(Material for this exercise Opens)
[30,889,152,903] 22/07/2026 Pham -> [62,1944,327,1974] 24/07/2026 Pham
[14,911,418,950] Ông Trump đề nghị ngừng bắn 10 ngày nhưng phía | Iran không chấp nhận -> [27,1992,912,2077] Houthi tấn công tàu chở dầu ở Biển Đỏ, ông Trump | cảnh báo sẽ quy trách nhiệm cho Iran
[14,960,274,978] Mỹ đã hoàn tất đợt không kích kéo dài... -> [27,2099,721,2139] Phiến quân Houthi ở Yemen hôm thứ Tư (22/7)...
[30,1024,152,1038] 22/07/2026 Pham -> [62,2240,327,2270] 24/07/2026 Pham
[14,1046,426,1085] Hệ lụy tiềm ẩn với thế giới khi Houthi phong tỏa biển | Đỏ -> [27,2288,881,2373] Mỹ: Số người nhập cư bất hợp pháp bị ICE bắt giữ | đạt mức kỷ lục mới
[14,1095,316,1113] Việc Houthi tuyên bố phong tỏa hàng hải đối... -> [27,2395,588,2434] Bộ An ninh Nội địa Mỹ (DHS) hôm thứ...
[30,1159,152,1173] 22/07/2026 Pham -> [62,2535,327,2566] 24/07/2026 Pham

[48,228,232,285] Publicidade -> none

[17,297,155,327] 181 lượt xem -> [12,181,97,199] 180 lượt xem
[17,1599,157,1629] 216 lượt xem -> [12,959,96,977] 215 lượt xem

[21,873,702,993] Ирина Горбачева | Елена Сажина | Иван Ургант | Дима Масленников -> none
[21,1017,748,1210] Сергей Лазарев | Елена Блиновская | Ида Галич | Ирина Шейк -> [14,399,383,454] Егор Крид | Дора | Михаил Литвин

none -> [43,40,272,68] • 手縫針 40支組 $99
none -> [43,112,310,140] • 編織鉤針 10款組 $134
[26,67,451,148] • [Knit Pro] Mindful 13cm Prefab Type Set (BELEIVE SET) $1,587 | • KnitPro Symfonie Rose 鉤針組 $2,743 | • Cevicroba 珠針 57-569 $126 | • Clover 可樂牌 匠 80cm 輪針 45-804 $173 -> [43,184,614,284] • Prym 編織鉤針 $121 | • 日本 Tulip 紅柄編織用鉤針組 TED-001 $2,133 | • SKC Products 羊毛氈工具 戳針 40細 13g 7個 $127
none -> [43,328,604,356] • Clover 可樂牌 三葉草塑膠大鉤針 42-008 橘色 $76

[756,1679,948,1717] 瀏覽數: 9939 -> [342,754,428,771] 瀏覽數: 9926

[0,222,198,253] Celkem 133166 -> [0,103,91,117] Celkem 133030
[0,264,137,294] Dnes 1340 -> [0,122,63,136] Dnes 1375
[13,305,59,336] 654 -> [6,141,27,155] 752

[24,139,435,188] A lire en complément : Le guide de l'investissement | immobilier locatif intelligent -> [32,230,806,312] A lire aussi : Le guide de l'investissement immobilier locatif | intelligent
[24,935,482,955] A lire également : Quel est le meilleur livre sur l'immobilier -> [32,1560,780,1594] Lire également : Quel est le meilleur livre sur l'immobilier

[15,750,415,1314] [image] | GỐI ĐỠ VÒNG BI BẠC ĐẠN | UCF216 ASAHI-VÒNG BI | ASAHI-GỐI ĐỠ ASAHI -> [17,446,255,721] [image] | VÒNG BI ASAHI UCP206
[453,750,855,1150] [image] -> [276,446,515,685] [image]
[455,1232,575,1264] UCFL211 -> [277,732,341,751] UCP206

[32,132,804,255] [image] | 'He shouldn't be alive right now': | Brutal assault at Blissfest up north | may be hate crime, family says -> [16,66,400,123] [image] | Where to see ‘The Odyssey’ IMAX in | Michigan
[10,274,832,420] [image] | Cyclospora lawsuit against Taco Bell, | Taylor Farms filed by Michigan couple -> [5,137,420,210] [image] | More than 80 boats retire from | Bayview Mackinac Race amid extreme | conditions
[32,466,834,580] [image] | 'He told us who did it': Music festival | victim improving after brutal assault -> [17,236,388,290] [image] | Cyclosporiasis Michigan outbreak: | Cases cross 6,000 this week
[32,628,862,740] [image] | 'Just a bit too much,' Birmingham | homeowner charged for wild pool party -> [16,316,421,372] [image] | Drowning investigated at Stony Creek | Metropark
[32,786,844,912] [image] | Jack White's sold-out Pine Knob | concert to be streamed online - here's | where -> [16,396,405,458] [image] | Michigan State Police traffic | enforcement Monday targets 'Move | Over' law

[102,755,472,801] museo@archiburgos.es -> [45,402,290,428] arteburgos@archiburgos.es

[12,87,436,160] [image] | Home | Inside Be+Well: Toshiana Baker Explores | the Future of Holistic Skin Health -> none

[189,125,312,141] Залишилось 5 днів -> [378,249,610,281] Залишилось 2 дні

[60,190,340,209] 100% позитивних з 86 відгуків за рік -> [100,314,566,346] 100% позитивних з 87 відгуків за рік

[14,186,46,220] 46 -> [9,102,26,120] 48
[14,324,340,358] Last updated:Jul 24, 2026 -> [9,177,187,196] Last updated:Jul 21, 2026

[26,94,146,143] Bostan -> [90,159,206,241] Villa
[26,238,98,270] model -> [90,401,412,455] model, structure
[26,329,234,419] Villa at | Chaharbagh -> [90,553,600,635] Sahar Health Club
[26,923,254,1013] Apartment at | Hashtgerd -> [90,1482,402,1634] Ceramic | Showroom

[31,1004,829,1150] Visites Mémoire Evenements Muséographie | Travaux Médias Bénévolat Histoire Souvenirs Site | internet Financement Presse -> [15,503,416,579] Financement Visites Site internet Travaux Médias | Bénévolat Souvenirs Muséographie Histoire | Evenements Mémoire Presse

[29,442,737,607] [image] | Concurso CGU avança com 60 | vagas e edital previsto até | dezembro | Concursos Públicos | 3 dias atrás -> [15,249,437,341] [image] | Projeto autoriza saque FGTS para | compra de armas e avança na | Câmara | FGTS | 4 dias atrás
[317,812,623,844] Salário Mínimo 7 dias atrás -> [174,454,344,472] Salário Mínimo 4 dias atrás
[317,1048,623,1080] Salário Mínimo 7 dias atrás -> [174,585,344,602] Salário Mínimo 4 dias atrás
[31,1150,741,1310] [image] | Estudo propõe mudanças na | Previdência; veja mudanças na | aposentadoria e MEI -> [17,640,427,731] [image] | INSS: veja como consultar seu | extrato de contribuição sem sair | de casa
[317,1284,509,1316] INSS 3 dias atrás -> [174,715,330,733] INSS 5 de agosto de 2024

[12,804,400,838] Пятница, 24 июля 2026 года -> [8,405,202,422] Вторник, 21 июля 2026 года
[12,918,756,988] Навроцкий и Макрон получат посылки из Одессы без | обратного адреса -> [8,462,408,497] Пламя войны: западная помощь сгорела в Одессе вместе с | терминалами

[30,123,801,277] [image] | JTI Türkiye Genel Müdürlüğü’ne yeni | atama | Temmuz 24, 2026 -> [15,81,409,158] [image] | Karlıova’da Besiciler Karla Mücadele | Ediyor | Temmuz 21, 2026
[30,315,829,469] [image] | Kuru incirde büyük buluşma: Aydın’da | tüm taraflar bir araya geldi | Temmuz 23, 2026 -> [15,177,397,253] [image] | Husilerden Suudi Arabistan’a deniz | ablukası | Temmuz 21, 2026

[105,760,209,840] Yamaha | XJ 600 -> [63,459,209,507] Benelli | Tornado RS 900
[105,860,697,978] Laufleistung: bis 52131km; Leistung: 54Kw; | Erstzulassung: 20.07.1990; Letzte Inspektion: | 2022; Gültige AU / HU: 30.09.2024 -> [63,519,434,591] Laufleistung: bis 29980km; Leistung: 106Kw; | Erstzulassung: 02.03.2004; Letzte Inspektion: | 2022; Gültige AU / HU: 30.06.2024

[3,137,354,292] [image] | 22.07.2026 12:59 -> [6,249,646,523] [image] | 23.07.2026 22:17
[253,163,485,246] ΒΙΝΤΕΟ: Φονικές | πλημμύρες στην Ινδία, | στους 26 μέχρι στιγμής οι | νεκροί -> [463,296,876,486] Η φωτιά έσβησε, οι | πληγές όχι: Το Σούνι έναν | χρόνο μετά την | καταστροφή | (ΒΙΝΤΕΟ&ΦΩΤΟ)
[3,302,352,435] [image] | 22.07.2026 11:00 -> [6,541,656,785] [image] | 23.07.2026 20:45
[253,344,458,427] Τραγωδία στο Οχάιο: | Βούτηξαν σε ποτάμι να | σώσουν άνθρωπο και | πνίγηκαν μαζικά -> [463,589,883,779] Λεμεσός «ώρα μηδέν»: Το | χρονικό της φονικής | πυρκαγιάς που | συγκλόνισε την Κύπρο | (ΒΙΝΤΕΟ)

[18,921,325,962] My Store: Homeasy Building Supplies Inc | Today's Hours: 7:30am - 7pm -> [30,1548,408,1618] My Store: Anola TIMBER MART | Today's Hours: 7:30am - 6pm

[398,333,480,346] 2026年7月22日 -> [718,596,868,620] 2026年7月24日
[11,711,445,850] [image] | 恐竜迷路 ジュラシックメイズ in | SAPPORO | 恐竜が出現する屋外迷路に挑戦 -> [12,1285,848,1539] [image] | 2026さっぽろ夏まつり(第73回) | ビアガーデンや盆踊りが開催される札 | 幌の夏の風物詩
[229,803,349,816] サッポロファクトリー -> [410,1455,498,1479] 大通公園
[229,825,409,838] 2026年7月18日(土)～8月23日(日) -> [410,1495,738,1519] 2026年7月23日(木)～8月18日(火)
(Material for this exercise Closes)
▶ _Instructions to follow_: Your answer must be the lines above, unchanged, from the first one through the line that holds "[14,960,274,978] Mỹ đã", inclusive, and no others.

▶ _Output below_:
[30,889,152,903] 22/07/2026 Pham -> [62,1944,327,1974] 24/07/2026 Pham
[14,911,418,950] Ông Trump đề nghị ngừng bắn 10 ngày nhưng phía | Iran không chấp nhận -> [27,1992,912,2077] Houthi tấn công tàu chở dầu ở Biển Đỏ, ông Trump | cảnh báo sẽ quy trách nhiệm cho Iran
[14,960,274,978] Mỹ đã hoàn tất đợt không kích kéo dài... -> [27,2099,721,2139] Phiến quân Houthi ở Yemen hôm thứ Tư (22/7)...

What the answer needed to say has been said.